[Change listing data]
————————

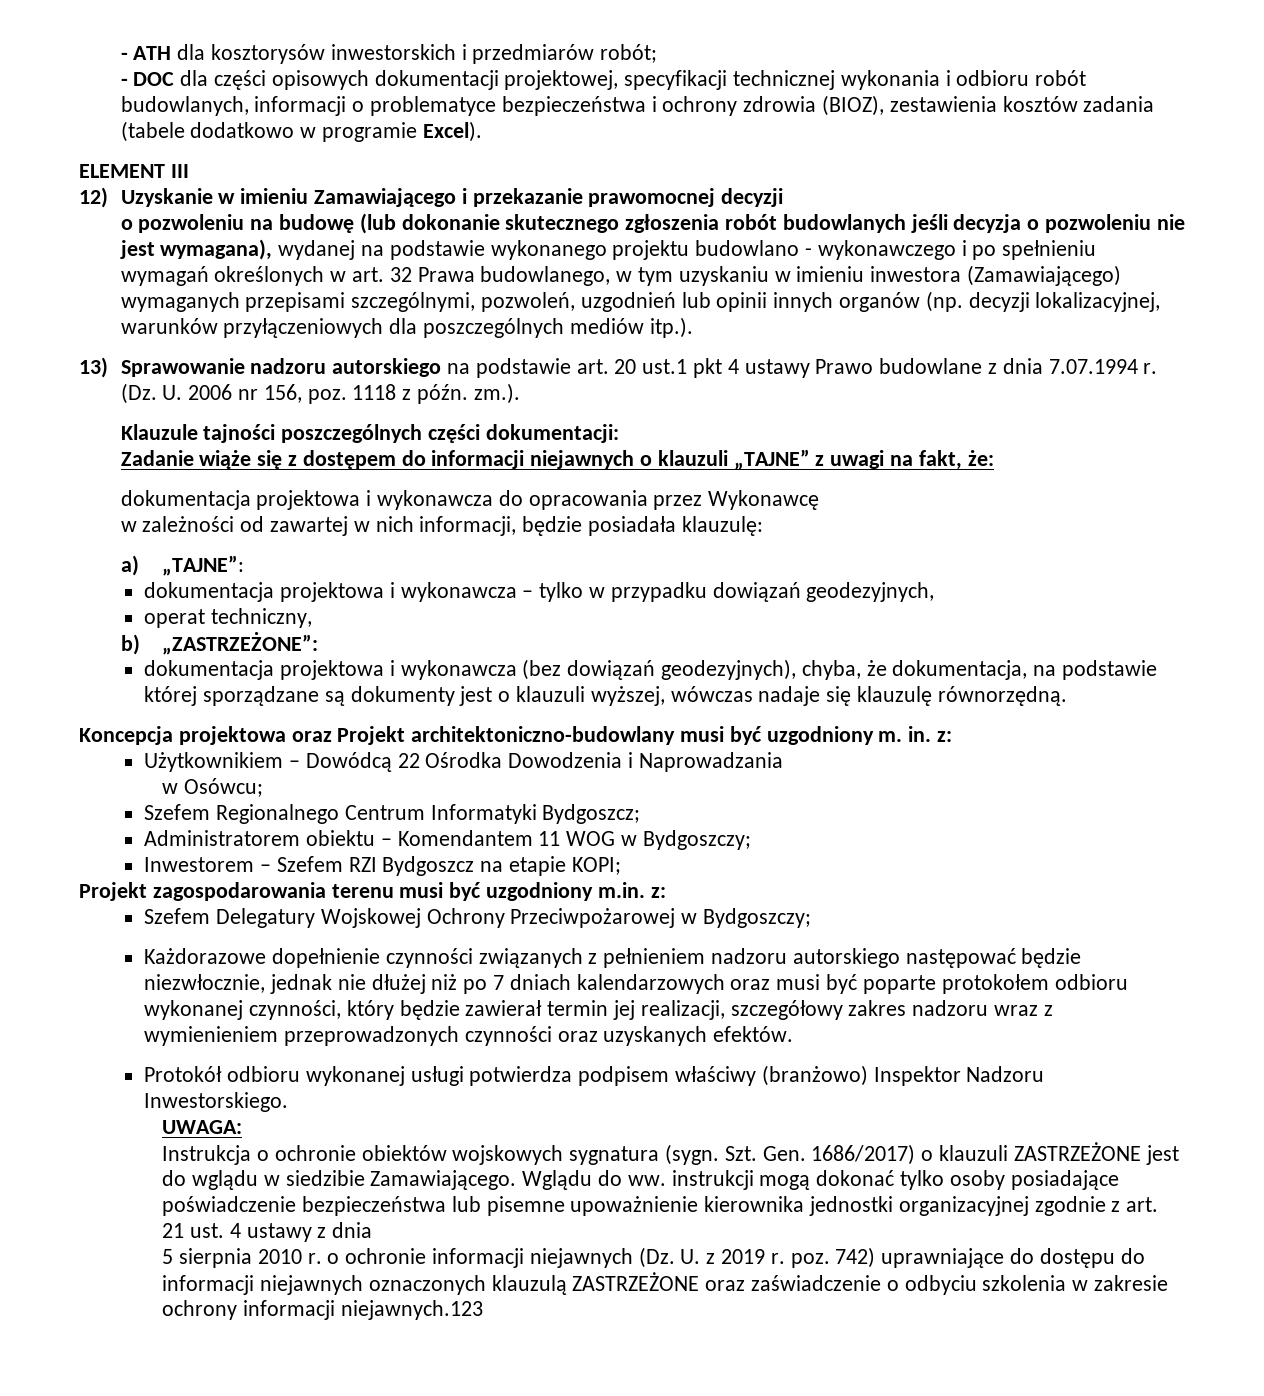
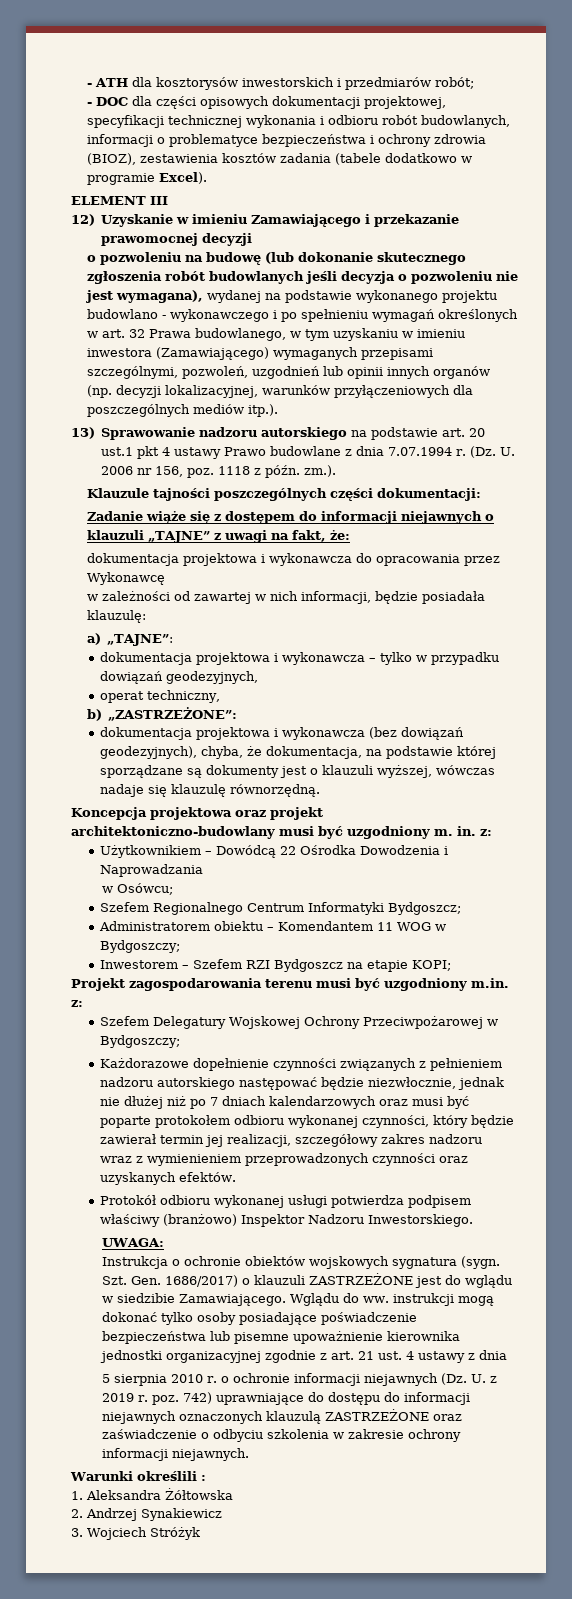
- Koncepcja projektowa oraz Projekt architektoniczno-budowlany musi być uzgodniony m. in. z:
+ Koncepcja projektowa oraz projekt architektoniczno-budowlany musi być uzgodniony m. in. z:
- 5 sierpnia 2010 r. o ochronie informacji niejawnych (Dz. U. z 2019 r. poz. 742) uprawniające do dostępu do informacji niejawnych oznaczonych klauzulą ZASTRZEŻONE oraz zaświadczenie o odbyciu szkolenia w zakresie ochrony informacji niejawnych.123
+ 5 sierpnia 2010 r. o ochronie informacji niejawnych (Dz. U. z 2019 r. poz. 742) uprawniające do dostępu do informacji niejawnych oznaczonych klauzulą ZASTRZEŻONE oraz zaświadczenie o odbyciu szkolenia w zakresie ochrony informacji niejawnych.
+ Warunki określili :
+ 1. Aleksandra Żółtowska
+ 2. Andrzej Synakiewicz
+ 3. Wojciech Stróżyk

————————

=== EXERCISE ===
The records above are to be quoted exactly, with all pictures left out.

=== RESPONSE ===
- Koncepcja projektowa oraz Projekt architektoniczno-budowlany musi być uzgodniony m. in. z:
+ Koncepcja projektowa oraz projekt architektoniczno-budowlany musi być uzgodniony m. in. z:
- 5 sierpnia 2010 r. o ochronie informacji niejawnych (Dz. U. z 2019 r. poz. 742) uprawniające do dostępu do informacji niejawnych oznaczonych klauzulą ZASTRZEŻONE oraz zaświadczenie o odbyciu szkolenia w zakresie ochrony informacji niejawnych.123
+ 5 sierpnia 2010 r. o ochronie informacji niejawnych (Dz. U. z 2019 r. poz. 742) uprawniające do dostępu do informacji niejawnych oznaczonych klauzulą ZASTRZEŻONE oraz zaświadczenie o odbyciu szkolenia w zakresie ochrony informacji niejawnych.
+ Warunki określili :
+ 1. Aleksandra Żółtowska
+ 2. Andrzej Synakiewicz
+ 3. Wojciech Stróżyk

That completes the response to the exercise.